Content revision data:
<<<<

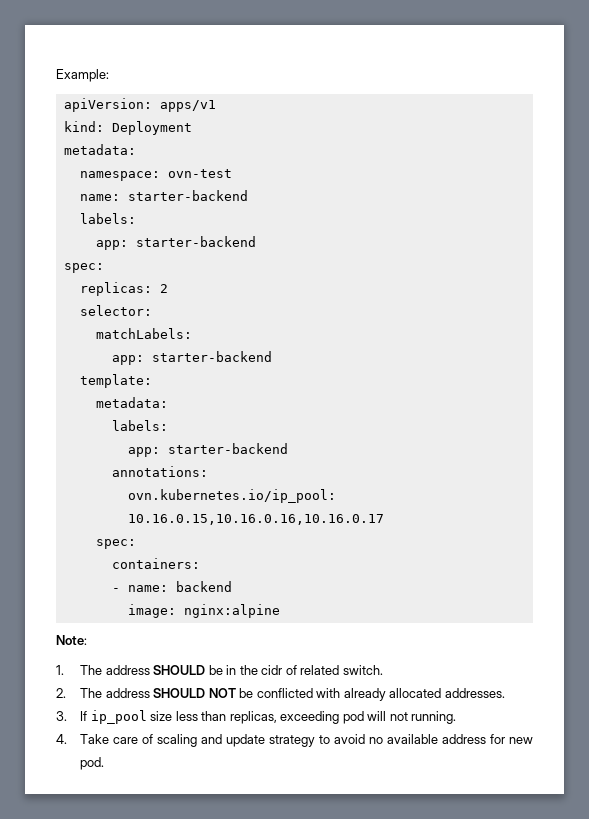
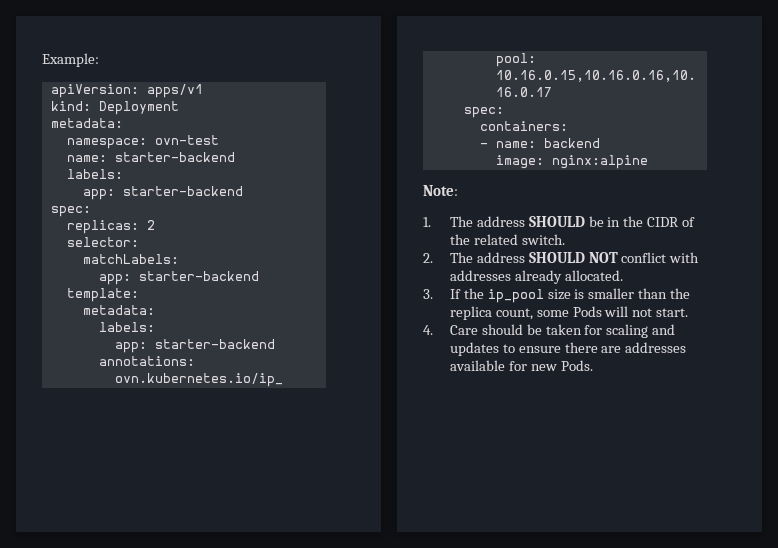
[261,665,297,675] cidr of -> [647,217,696,227] [449,234,470,245] CIDR of the
[239,688,505,701] be conflicted with already allocated addresses. -> [621,252,700,263] [449,270,623,284] conflict with addresses already allocated.
(88, 716) none -> [463,288,484,299] the
[175,711,364,724] less than replicas, exceeding pod -> [574,288,691,299] [449,306,602,320] is smaller than the replica count, some Pods
[411,711,457,724] running. -> [656,308,689,317] start.
[80,734,487,747] Take care of scaling and update strategy to avoid no available address -> [449,324,676,338] [449,342,687,356] [449,360,505,371] Care should be taken for scaling and updates to ensure there are addresses available
[80,757,105,770] pod. -> [560,360,593,371] Pods.

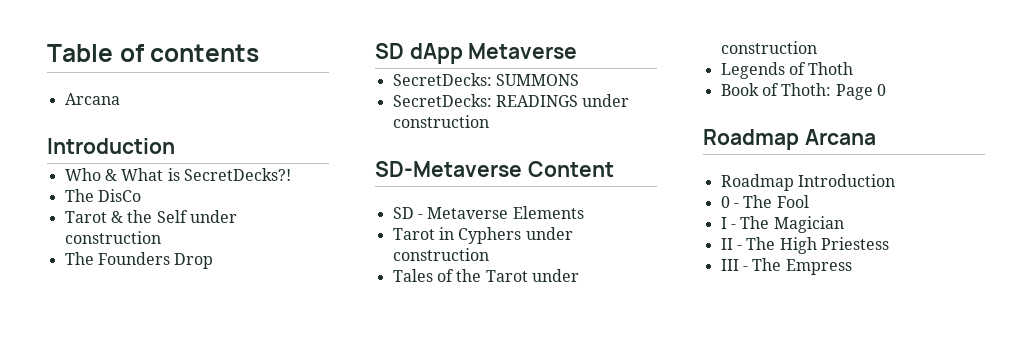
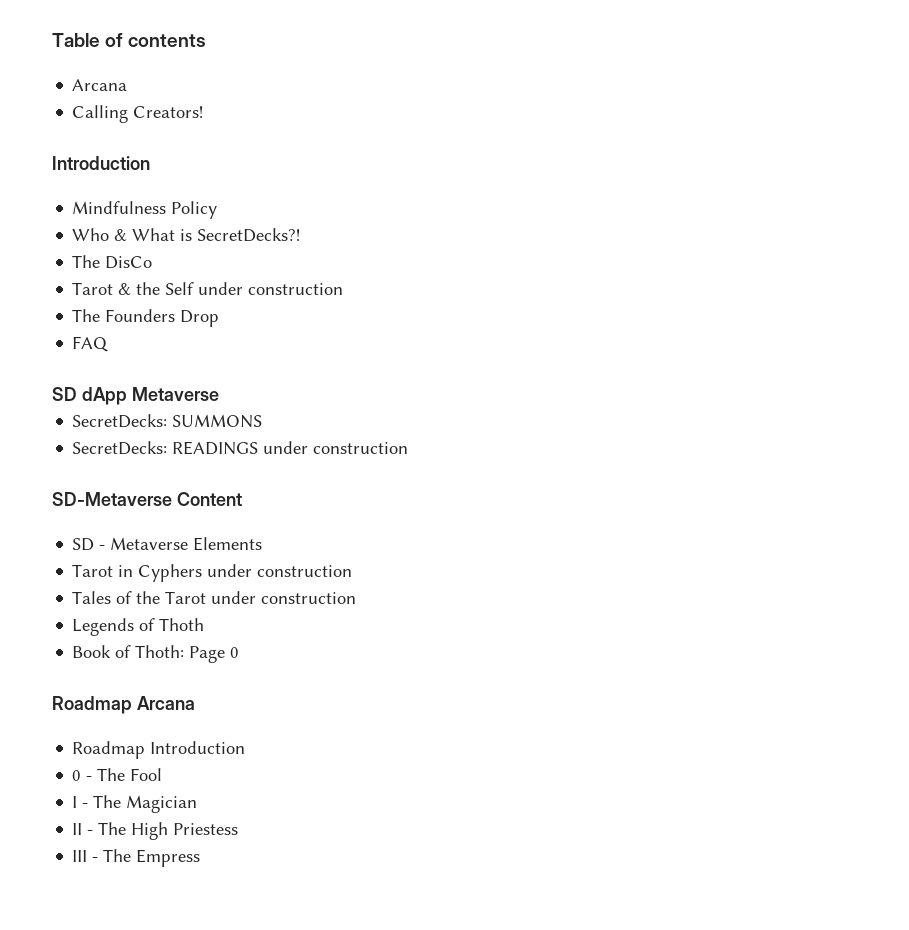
[47,138,175,154] // Introduction -> [72,105,204,123] [52,156,150,170] [72,201,218,219] // Calling Creators! // Introduction // Mindfulness Policy
(214, 261) none -> [72,336,109,352] // FAQ

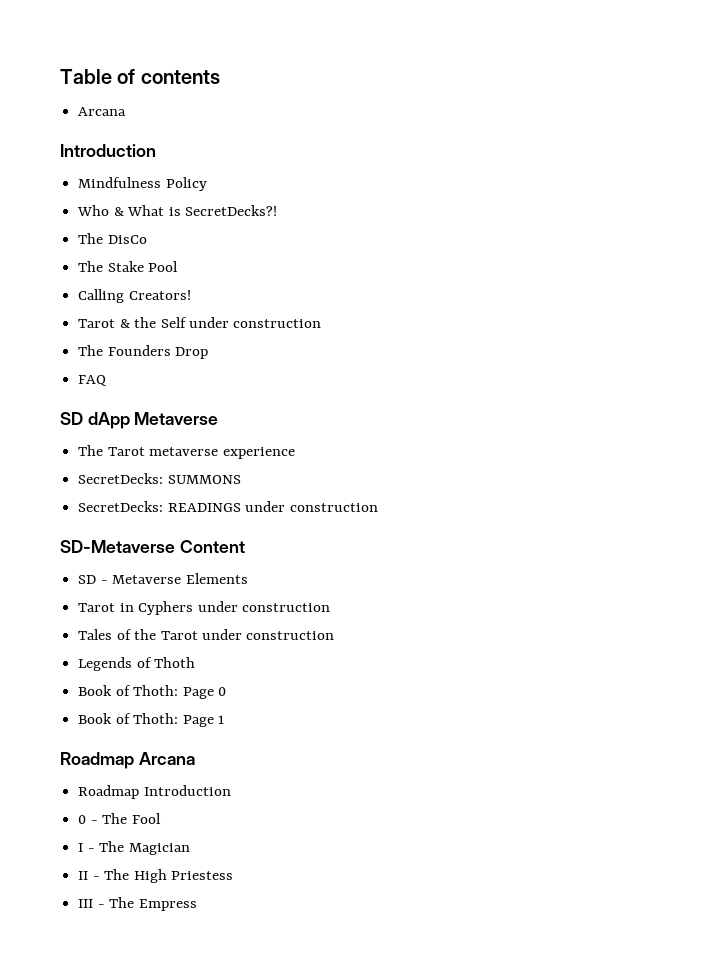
[72,105,204,123] // Calling Creators! -> (127, 111) none
(153, 262) none -> [78,261,179,272] [78,289,191,303] // The Stake Pool // Calling Creators!
(219, 394) none -> [78,445,295,459] // The Tarot metaverse experience
(240, 652) none -> [78,713,224,727] // Book of Thoth: Page 1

>>>>

#### [PROBLEM TO WORK ON]
Set down the records in full and exactly. Do not carry over any image.

#### [WRITTEN RESPONSE]
[261,665,297,675] cidr of -> [647,217,696,227] [449,234,470,245] CIDR of the
[239,688,505,701] be conflicted with already allocated addresses. -> [621,252,700,263] [449,270,623,284] conflict with addresses already allocated.
(88, 716) none -> [463,288,484,299] the
[175,711,364,724] less than replicas, exceeding pod -> [574,288,691,299] [449,306,602,320] is smaller than the replica count, some Pods
[411,711,457,724] running. -> [656,308,689,317] start.
[80,734,487,747] Take care of scaling and update strategy to avoid no available address -> [449,324,676,338] [449,342,687,356] [449,360,505,371] Care should be taken for scaling and updates to ensure there are addresses available
[80,757,105,770] pod. -> [560,360,593,371] Pods.

[47,138,175,154] // Introduction -> [72,105,204,123] [52,156,150,170] [72,201,218,219] // Calling Creators! // Introduction // Mindfulness Policy
(214, 261) none -> [72,336,109,352] // FAQ

[72,105,204,123] // Calling Creators! -> (127, 111) none
(153, 262) none -> [78,261,179,272] [78,289,191,303] // The Stake Pool // Calling Creators!
(219, 394) none -> [78,445,295,459] // The Tarot metaverse experience
(240, 652) none -> [78,713,224,727] // Book of Thoth: Page 1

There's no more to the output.